The 3 Levels of Data Aggregation in Chainlink Price Feeds

Smart contracts define the ways in which user funds can be handled by an on-chain protocol, while the oracle is the source of off-chain information that definitively decides how those funds will ultimately be transferred. External events and the on-chain contract logic come together to form a complete contractual process, which makes the oracle mechanism just as critical to proper execution of a smart contract as its underlying code.

DeFi protocols often depend on market data to trigger on-chain events, particularly the price of assets, but also other types of information like total crypto market cap, FX rates, and the reserve balances of asset-backed tokens. These price feeds are used by the smart contract to execute important on-chain actions involving user funds, like whether or not to liquidate a collateralized loan, the fair market exchange rate for a synthetic asset swap, or when to rebalance a portfolio that uses an automating trading strategy.

Chainlink Price Feeds have become the most widely used price oracles in the DeFi market, already securing billions of dollars in value for leading and emerging protocols such as Aave, Synthetix, and Yearn. Chainlink Price Feeds have been purpose-built to provide DeFi applications with the maximum amount of price oracle security, reliability, and data quality. These properties are generated through a variety of design choices like decentralization at the oracle node and data source levels, selection of secure node operators and premium data sources, provable on-chain performance and reliability, and crypto-economic incentives for security. To get a much more in-depth look into Chainlink Price Feeds, read our deep dive on the importance of data quality for DeFi smart contracts.

In this article, we examine the data quality and oracle security of Chainlink Price Feeds by focusing on the three types of aggregation that take place for each price update: at the data source, node operator, and oracle network level. By understanding the multiple layers of redundancy purposely built into each Chainlink Price Feed, it becomes clear why they currently secure a large share of the DeFi landscape.
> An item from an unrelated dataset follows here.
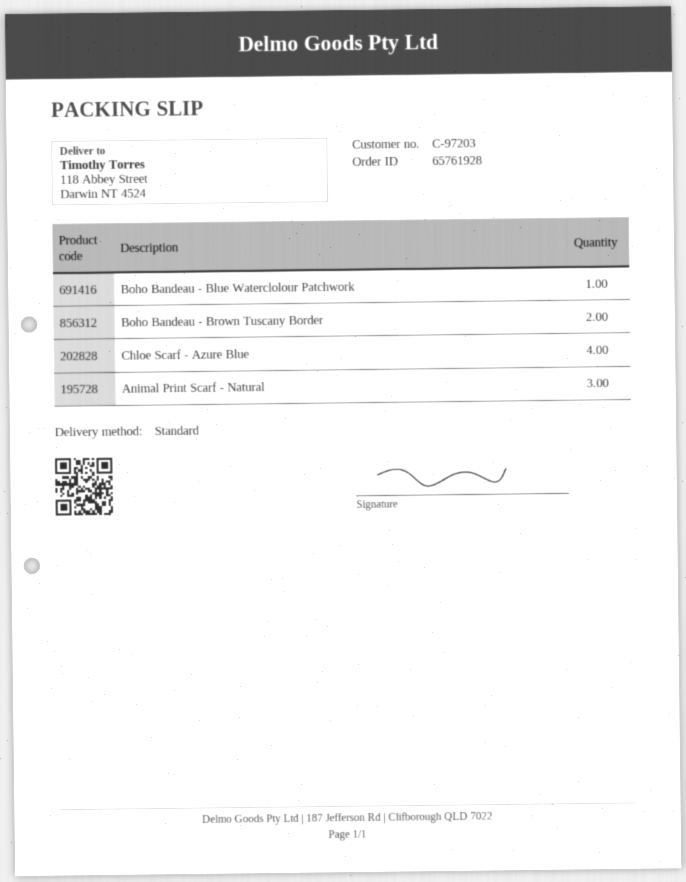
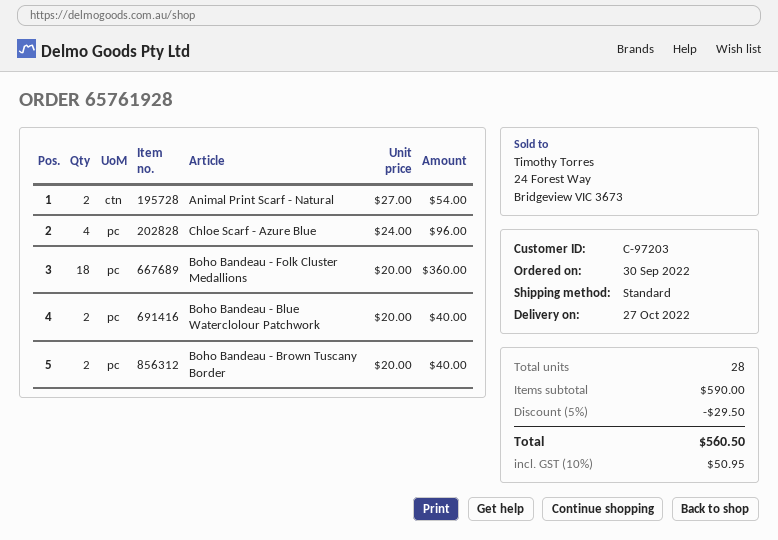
Boho Bandeau - Blue Waterclolour Patchwork: 1 -> 2
Animal Print Scarf - Natural: 3 -> 2
Boho Bandeau - Folk Cluster Medallions: none -> 18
The basic flow of how crypto price data gets on-chain for DeFi

Data Source Aggregation

The first component of a Chainlink Price Feed is the actual data sources being used by the Chainlink oracles to obtain price data. Raw price data generally comes from off-chain centralized exchanges (e.g. Coinbase, Binance) and on-chain decentralized exchange protocols (e.g. Uniswap, Kyber). Data aggregators (e.g. BraveNewCoin, CoinGecko) collect raw exchange data from across these exchanges to generate refined datasets, such as weighting it by volume, liquidity, and time differences, as well as removing outliers, filtering fake exchange volume, monitoring for exchange downtime, etc. The key to having a reliable source of price data is full market coverage, wherein a price point represents a refined aggregate of all trading environments as opposed to a single exchange or even small group of exchanges so as to prevent data manipulation vulnerabilities and/or volume shift inaccuracies.

To ensure a high degree of tamper-resistance and reliability, Chainlink Price Feeds exclusively pull data from premium data aggregators. This means that each data source represents a refined, volume-adjusted price point aggregated from all centralized and decentralized exchanges, making it inherently resistant to numerous attack vectors like flash loans or abnormal deviations.

Node Operator Aggregation

The second component of a Chainlink Price Feed is the on-chain response of each of the individual oracle node operators. These node operators consist of professional DevOps teams who have experience operating mission-critical blockchain infrastructure that already secures billions of dollars in on-chain value. They are responsible for running the Chainlink core software that’s used to source and broadcast external market data on the blockchain.

Node operators within Chainlink Price Feeds source price data from multiple independent data aggregators and take the median (middle) value between them, mitigating outliers and API downtime. This means that not only does each individual data source reflect an aggregated price point from all trading environments, but each individual node’s response represents an aggregate from multiple data sources, further preventing any single source from being a point of failure.

Chainlink node operators take a median value from multiple data aggregators

Oracle Network Aggregation

The third component of a Chainlink Price Feed is the oracle network as a whole. An oracle network defines how the collection of nodes work together to create a single reference data point on-chain, which generally involves aggregating the responses of all the individual nodes. The most common form of aggregation is taking the median of the reported values once a predefined number of nodes have responded. Ultimately, aggregation can take on many forms and can be performed either on-chain or off-chain depending on the throughput and cost of the underlying blockchain network.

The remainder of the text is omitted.